The second problem is a simple variant of the first; instead of adding 1 at each step, we add the current weight. Thus, in our sample, A is selected with probability 1/1, D replaces A with probability 2/3, F replaces the current selection with probability 5/8, A replaces the current selection with probability 8/11, and G replaces the current selection with probability 9/20:
(define (select-weighted xs)
(let loop ((n 0) (x #f) (xs xs))
(if (null? xs) x
(let ((y (caar xs)))
(if (< (rand) (/ y (+ n y)))
(loop (+ n y) (cadar xs) (cdr xs))
(loop (+ n y) x (cdr xs)))))))
> (select-weighted '((1 A) (2 D) (5 F) (3 A) (9 G)))
G
We need to demonstrate that the two functions make selections in the expected proportions. Function count
makes a table showing the number of times each item is selected during n trials:
(define (symbol<? a b)
(string<? (symbol->string a) (symbol->string b)))
(define (symbol=? a b)
(string=? (symbol->string a) (symbol->string b)))

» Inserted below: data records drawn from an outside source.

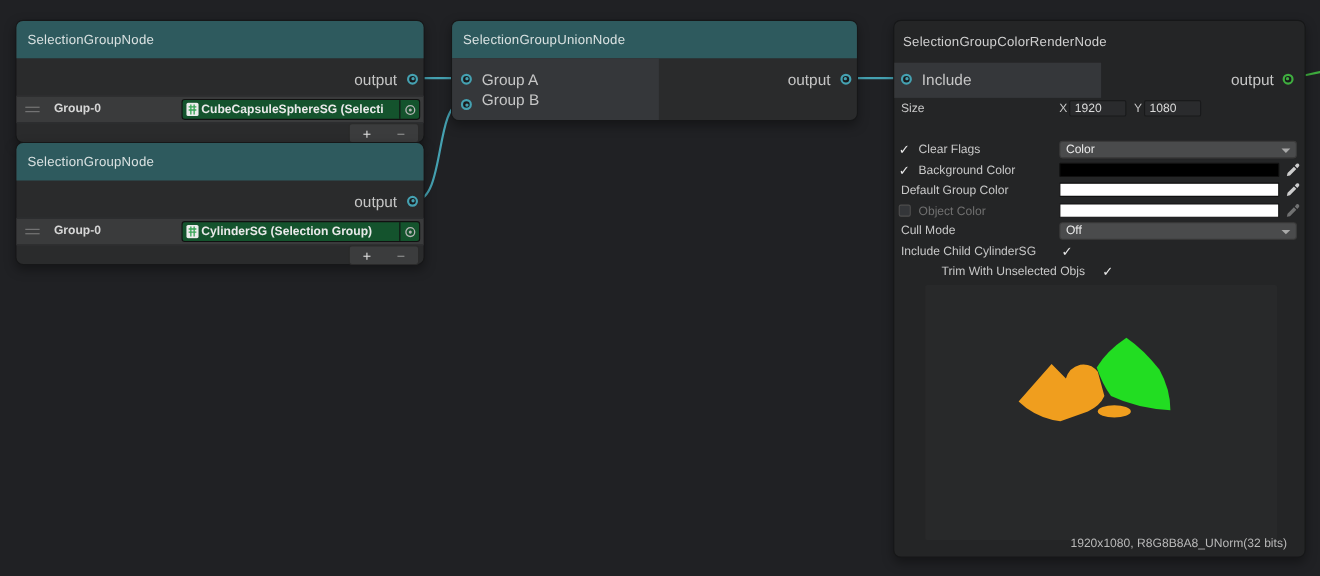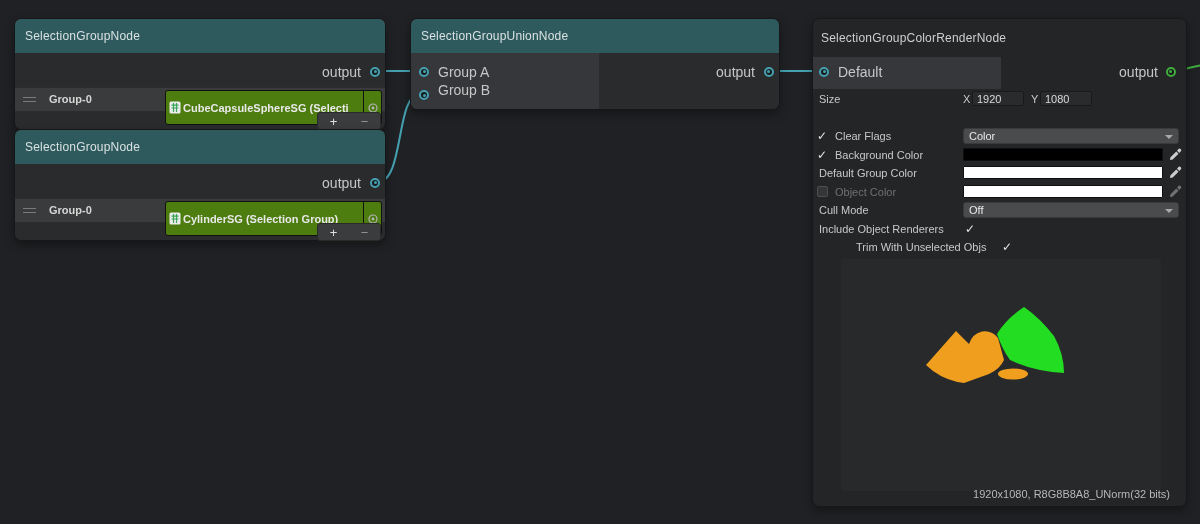"Default" span.port-label { text: Default -> Include }
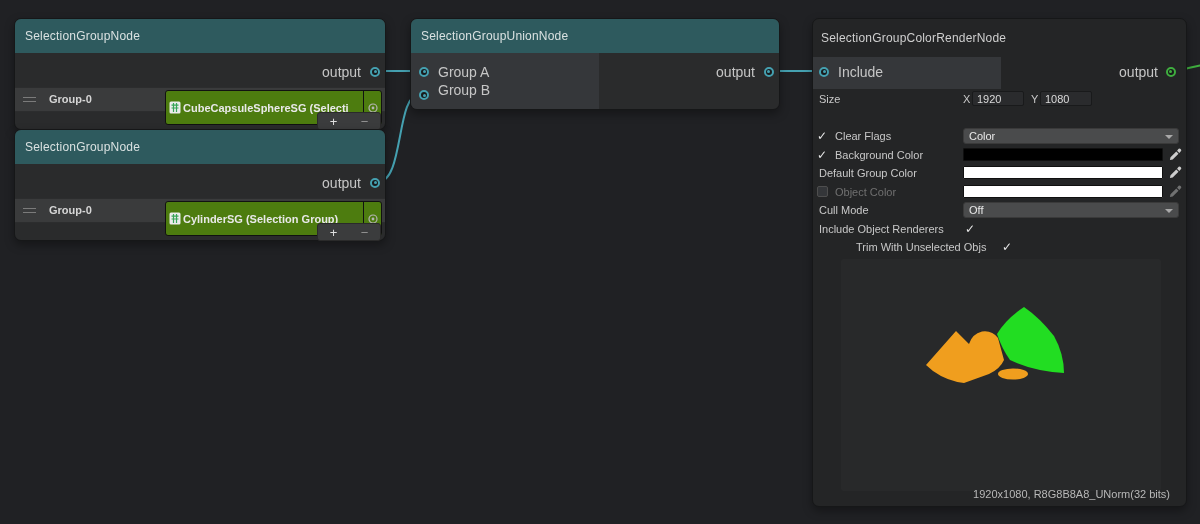"CubeCapsuleSphereSG (Selecti" .obj-field { background: #4d7c0f -> #14532d; height: 35px -> 19px }
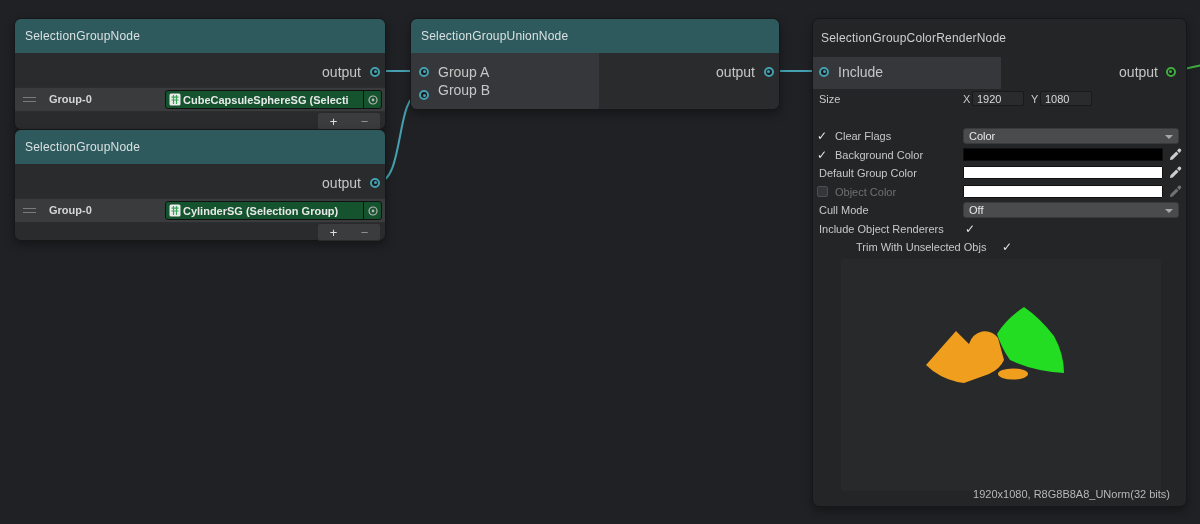"Include Object Renderers" span.prop-label { text: Object Renderers -> Child CylinderSG }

(define (count n select input)
(uniq-c symbol=?
(sort symbol<?
(map (select input)
(range n)))))
And here’s the output for the two sets of trials, clearly showing the correct counts:
> (for-each
(lambda (x)
(display (car x)) (display #\tab)
(display (cdr x)) (newline))
(count 50000 select-equal '(A D F A G)))
A 20095
D 9840
F 10119
G 9946
> (for-each
(lambda (x)
(display (car x)) (display #\tab)
(display (cdr x)) (newline))
(count 200000 select-weighted '((1 A) (2 D) (5 F) (3 A) (9 G))))
A 40273
D 20134
F 49914
G 89679
We used range, uniq-c and random numbers from the Standard Prelude. You can run the program at http://programmingpraxis.codepad.org/8yiHSI59.
Examples:
>>> items = (‘red’, ‘blue’, ‘green’)
>>> Counter(random_pick(items) for _ in range(1000))
Counter({‘green’: 353, ‘red’: 324, ‘blue’: 323})
>>> weights = (0.5, 1.0, 1.5)
>>> Counter(random_pick(items, weights) for _ in range(1000))
Counter({‘green’: 519, ‘blue’: 317, ‘red’: 164})
>>> from fractions import *
>>> weights = (Fraction(1,2), Fraction(1,3), Fraction(1,6))
>>> Counter(random_pick(items, weights) for _ in range(1000))
Counter({‘red’: 504, ‘blue’: 344, ‘green’: 152})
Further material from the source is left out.